Entrata al Canalone ed uscita al Pifferaio. Bellissimo giro della parte sud-ovest dell'isola di Bergeggi. Solo un problema alla lente a contatto a fine immersione causa continuo allagamento maschera.

Immersione n. 137 del 21/06/2014
Profondità: 29 metri | Tempo: 0.52

Bellissima immersione al Canalone di Bergeggi. Moltissima vita! Patito un po' il freddo a fine immersione in muta semi-stagna

Immersione n. 135 del 26/04/2014
Profondità: 29 metri | Tempo: 0.35

Visibilità ottima sul fondo. Bel giro. Purtroppo ho avuto ancora problemi con la macchina fotografica quindi niente foto!

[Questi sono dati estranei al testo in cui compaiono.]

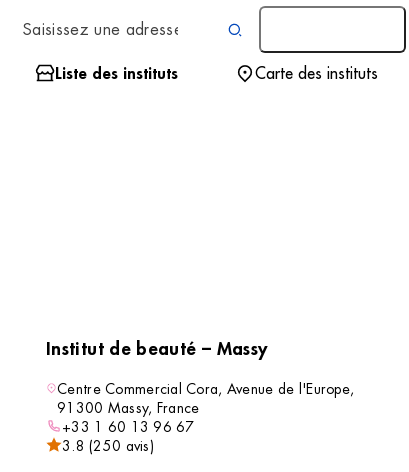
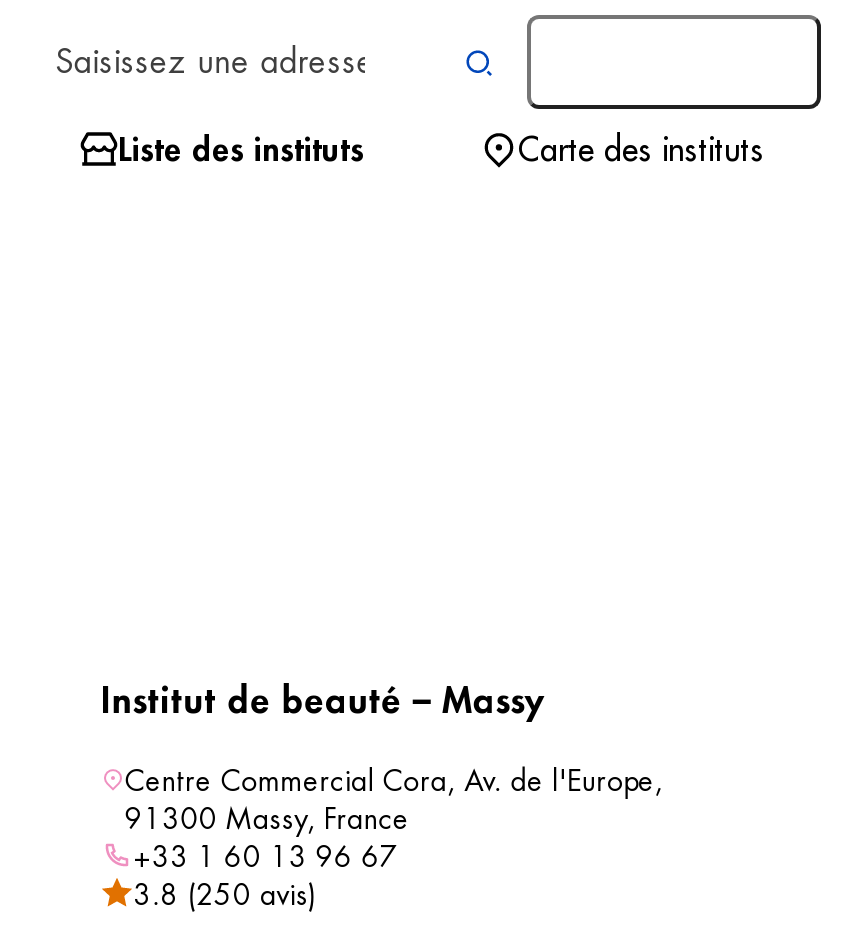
- Centre Commercial Cora, Avenue de l'Europe,
+ Centre Commercial Cora, Av. de l'Europe,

Immersione in muta stagna

Immersione n. 41 del 03/07/2011
Profondità: 28 metri | Tempo: 0.55

Siamo entrati in acqua da quella che dovrebbe essere la boa di ormeggio dell'immersione del Canalone di Bergeggi e siamo scesi subito alla profondità massima di circa 28 / 29 metri. I massi sono ricoperti da una fitta colonia di Parazoatus che contribuiscono a creare un tappeto coloratissimo e spettacolare in netto contrasto con il blu del mare. Una leggera corrente ci spinge oltre tanto da non riuscire a fare neanche uno scatto decente, poco male! L'immersione prosegue in modo rilassante tra fitti banchi di castagnole, saraghi e salpe. Ci troviamo quindi su un pianoro in leggera pendenza dove sono presenti una quantità di polpi mai vista prima. Nel blu riesco a scorgere anche un barracuda. L'immersione si conclude tra grossi massi tana ideale per murene e cernie, in quello che dovrebbe essere un altro punto di immersione (la Franata) dove ci aspetta la nostra barca. Insomma: una bella immersione in moderata corrente con molti incontri interessanti.